The present utility model is not limited to the above-mentioned embodiments, and any equivalent embodiments which can be changed or modified by the technical content disclosed above can be applied to other fields, but any simple modification, equivalent changes and modification made to the above-mentioned embodiments according to the technical substance of the present utility model without departing from the technical content of the present utility model still belong to the protection scope of the technical solution of the present utility model.

Claims (6)

1. The utility model provides a hydraulic drive switching-over gas-liquid booster pump, includes fluid cylinder (1), its characterized in that: the hydraulic oil cylinder barrel is characterized in that a driving telescopic rod (2) is arranged at the top of the hydraulic oil cylinder barrel (1), a movable piston (3) is arranged at the bottom of the driving telescopic rod (2), a first stopper (4) is arranged at the bottom of the movable piston (3), a second stopper (5) is arranged at the top of the movable piston (3), a main chamber (6) is arranged on one side of the interior of the hydraulic oil cylinder barrel (1), a lower chamber pipeline (7) is arranged at the bottom of the main chamber (6), an upper chamber pipeline (8) is arranged at the top of the main chamber (6), a first stopper (9) is arranged between two sides of the interior of the lower chamber pipeline (7), a second stopper (10) is arranged between two sides of the interior of the upper chamber pipeline (8), an outlet pipe (11) is arranged on one side of the hydraulic oil cylinder barrel (1), a first discharge pipe (12) is arranged on the other side of the outlet pipe (11), and a second discharge pipe (13) is arranged on the other side of the outlet pipe (11).

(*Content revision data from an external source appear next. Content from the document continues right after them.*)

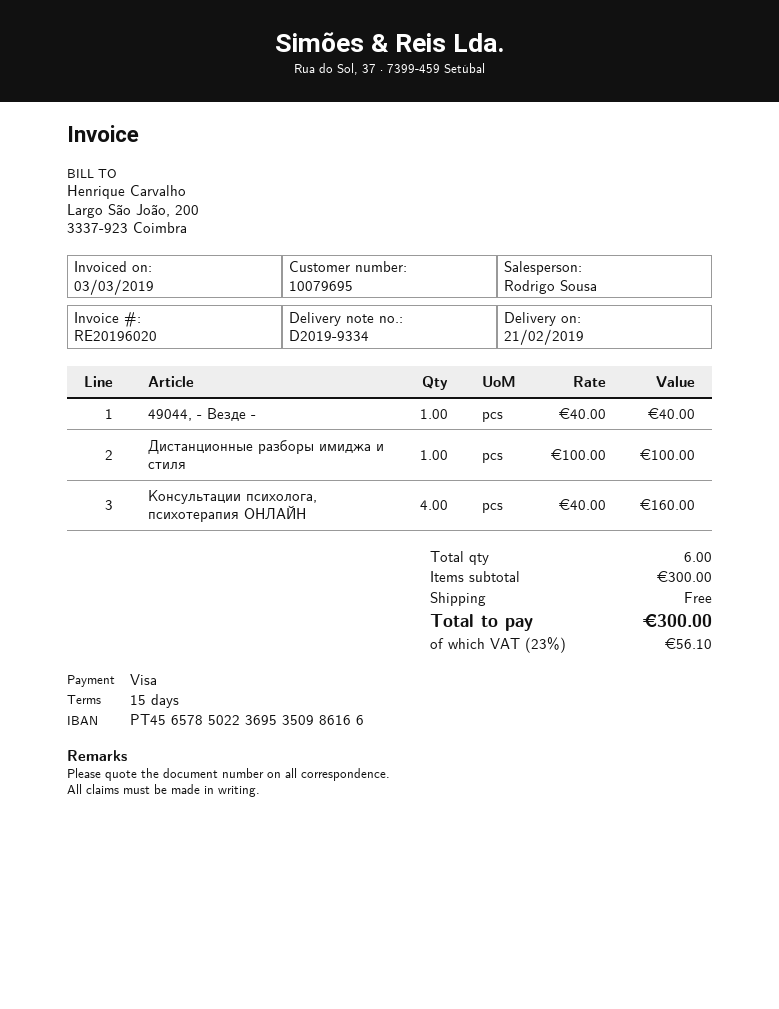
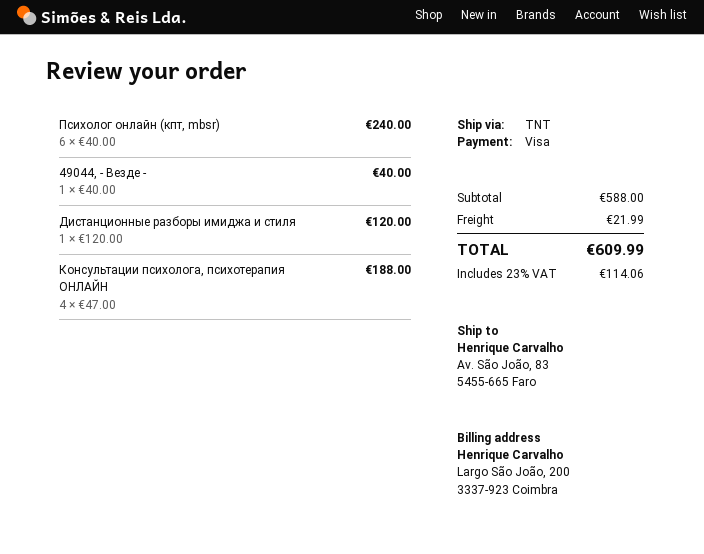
Дистанционные разборы имиджа и стиля: 1 x 100.00 = 100.00 -> 1 x 120.00 = 120.00
Консультации психолога, психотерапия ОНЛАЙН: 4 x 40.00 = 160.00 -> 4 x 47.00 = 188.00
Психолог онлайн (кпт, mbsr): none -> 6 x 40.00 = 240.00
subtotal: 300.00 -> 588.00
shipping: 0.00 -> 21.99
tax: 23% = 56.10 -> 23% = 114.06
total: 300.00 -> 609.99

2. A hydraulically driven reversing gas-liquid booster pump as defined in claim 1, wherein: one side of the first discharge pipe (12) is provided with a first flange (14).

3. A hydraulically driven reversing gas-liquid booster pump as defined in claim 1, wherein: one side of the second discharge pipe (13) is provided with a second flange (15).

4. A hydraulically driven reversing gas-liquid booster pump as defined in claim 1, wherein: an inlet pipe (16) is arranged at the other side of the oil cylinder barrel (1).

5. The hydraulically driven reversing gas-liquid booster pump of claim 4, wherein: one side of the inlet pipe (16) is provided with a third flange (17).

6. A hydraulically driven reversing gas-liquid booster pump as defined in claim 1, wherein: four fixing rods (18) are arranged on the outer surface wall of the oil cylinder barrel (1).